### YOUR INSTRUCTIONS
If a line in the records below holds the word "direction", copy it.

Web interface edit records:
☆ ☆ ☆ ☆
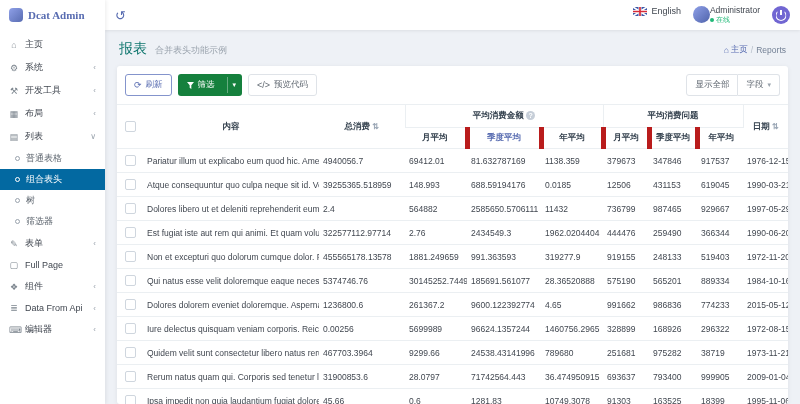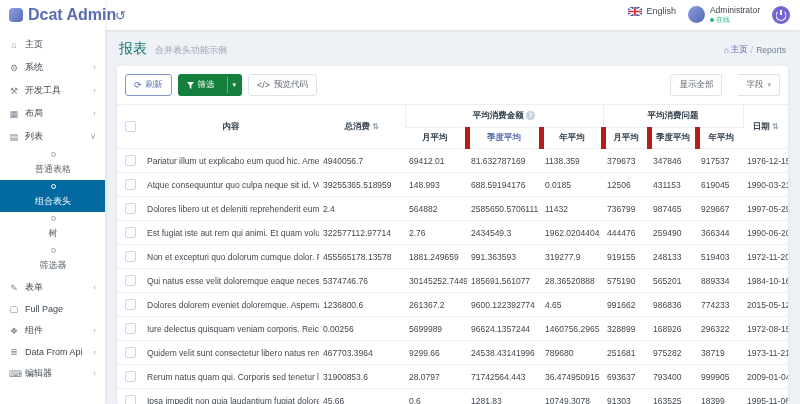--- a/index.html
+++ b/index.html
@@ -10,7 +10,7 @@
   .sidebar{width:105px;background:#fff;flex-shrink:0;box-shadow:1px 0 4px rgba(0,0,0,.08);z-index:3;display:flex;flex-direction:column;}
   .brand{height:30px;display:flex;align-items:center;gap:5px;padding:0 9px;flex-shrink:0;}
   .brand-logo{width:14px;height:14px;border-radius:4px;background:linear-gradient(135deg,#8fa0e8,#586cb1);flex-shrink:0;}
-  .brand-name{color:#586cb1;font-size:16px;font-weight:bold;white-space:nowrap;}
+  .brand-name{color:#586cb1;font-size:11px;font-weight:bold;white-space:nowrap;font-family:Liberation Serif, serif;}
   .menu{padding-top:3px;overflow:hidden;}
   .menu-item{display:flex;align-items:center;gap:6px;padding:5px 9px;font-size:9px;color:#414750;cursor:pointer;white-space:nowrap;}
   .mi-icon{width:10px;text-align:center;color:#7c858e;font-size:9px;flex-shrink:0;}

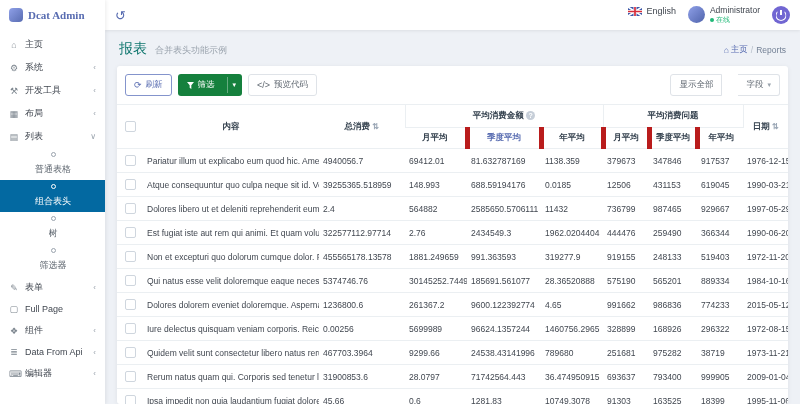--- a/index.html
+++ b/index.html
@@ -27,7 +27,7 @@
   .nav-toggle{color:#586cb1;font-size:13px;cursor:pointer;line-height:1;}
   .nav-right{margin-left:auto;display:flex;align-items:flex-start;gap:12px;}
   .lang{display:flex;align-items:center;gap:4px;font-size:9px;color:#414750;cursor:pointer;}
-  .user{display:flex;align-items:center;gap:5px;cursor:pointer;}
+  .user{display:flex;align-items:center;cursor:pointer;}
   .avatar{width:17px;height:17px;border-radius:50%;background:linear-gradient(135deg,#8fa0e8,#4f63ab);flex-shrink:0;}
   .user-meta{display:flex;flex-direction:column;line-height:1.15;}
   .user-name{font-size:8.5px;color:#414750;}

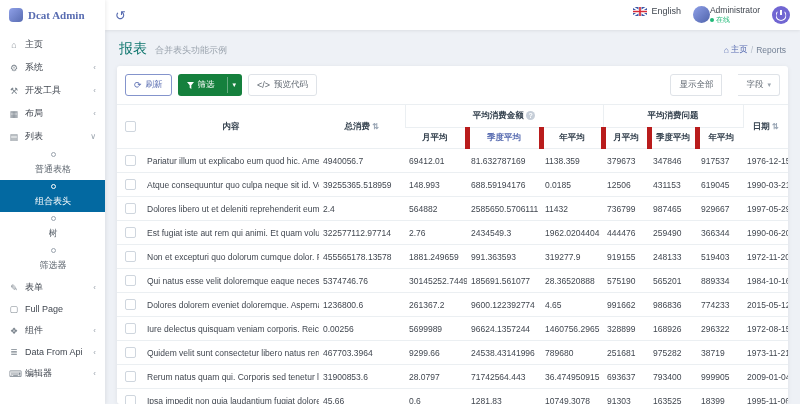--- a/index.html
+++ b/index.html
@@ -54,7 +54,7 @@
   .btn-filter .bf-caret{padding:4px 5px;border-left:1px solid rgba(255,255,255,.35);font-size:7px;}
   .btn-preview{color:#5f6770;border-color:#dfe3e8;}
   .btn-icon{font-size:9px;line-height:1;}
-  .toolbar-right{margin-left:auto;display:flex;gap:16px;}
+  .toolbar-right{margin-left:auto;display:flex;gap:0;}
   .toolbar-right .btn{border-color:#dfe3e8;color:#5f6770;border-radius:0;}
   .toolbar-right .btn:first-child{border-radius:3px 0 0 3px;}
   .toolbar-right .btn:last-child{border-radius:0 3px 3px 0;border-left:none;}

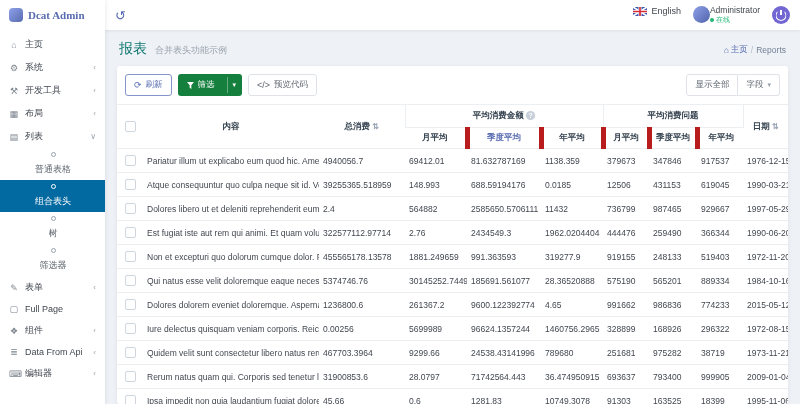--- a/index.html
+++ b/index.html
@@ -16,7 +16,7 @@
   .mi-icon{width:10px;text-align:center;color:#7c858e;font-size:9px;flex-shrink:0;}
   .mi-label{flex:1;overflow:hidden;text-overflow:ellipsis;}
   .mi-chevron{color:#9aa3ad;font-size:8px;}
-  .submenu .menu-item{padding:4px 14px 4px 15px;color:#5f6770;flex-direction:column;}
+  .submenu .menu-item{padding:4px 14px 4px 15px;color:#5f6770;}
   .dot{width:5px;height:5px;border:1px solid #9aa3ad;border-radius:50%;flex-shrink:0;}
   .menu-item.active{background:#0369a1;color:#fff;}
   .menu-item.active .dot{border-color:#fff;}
☆ ☆ ☆ ☆
### TASK RESPONSE
   .sidebar{width:105px;background:#fff;flex-shrink:0;box-shadow:1px 0 4px rgba(0,0,0,.08);z-index:3;display:flex;flex-direction:column;}
   .user-meta{display:flex;flex-direction:column;line-height:1.15;}
-  .submenu .menu-item{padding:4px 14px 4px 15px;color:#5f6770;flex-direction:column;}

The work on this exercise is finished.